## Problem requirements
Beginning with the line where "shipping: 2.99 -> 0.00" appears, retype every remaining line of the data below, both the first and last included.

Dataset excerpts

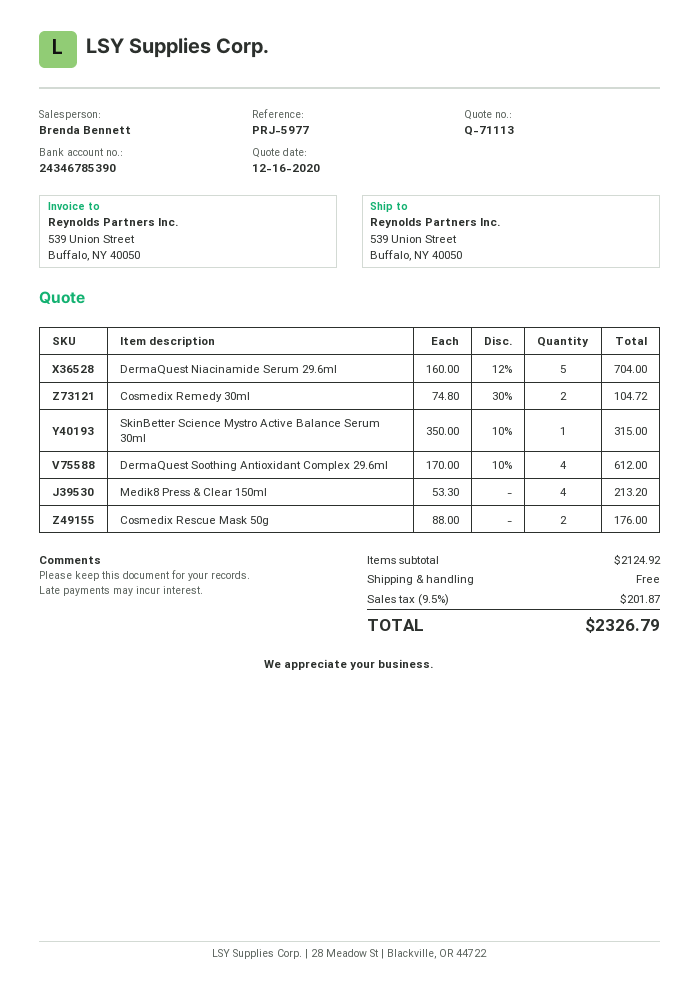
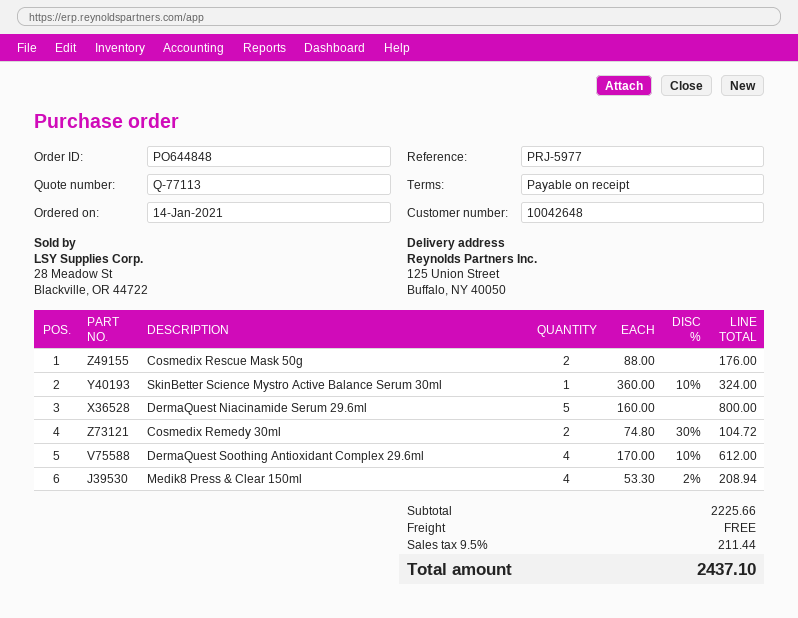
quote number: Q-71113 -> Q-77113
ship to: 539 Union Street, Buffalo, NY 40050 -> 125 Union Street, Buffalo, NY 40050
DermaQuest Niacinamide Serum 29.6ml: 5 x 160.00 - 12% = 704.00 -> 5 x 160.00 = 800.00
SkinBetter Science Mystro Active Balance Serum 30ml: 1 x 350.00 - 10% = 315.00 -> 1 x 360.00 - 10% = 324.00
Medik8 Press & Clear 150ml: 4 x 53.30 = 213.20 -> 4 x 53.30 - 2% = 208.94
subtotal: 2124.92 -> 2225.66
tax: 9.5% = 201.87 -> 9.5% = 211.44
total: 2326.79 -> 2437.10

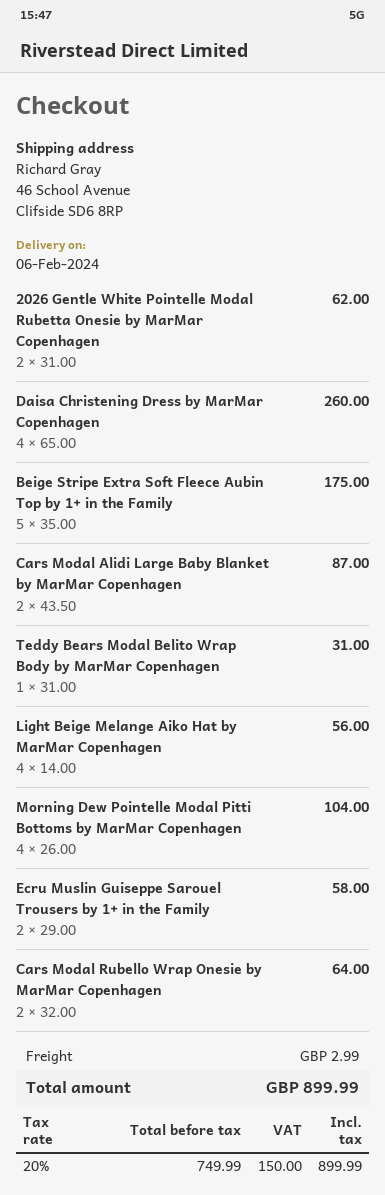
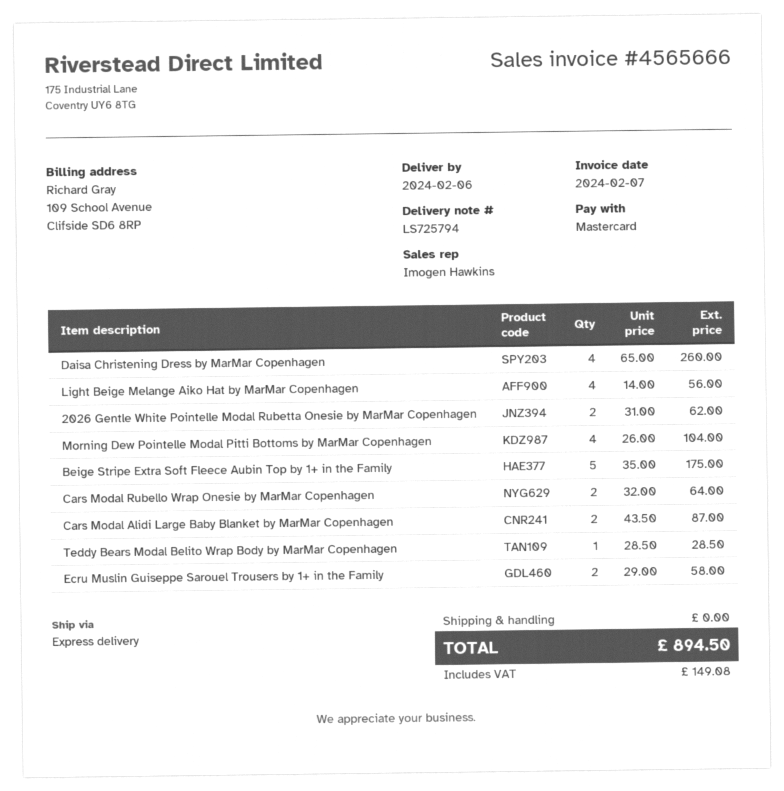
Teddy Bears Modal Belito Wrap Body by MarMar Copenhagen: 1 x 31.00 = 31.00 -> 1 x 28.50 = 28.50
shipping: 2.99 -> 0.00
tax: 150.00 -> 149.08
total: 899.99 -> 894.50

## Response to the task
shipping: 2.99 -> 0.00
tax: 150.00 -> 149.08
total: 899.99 -> 894.50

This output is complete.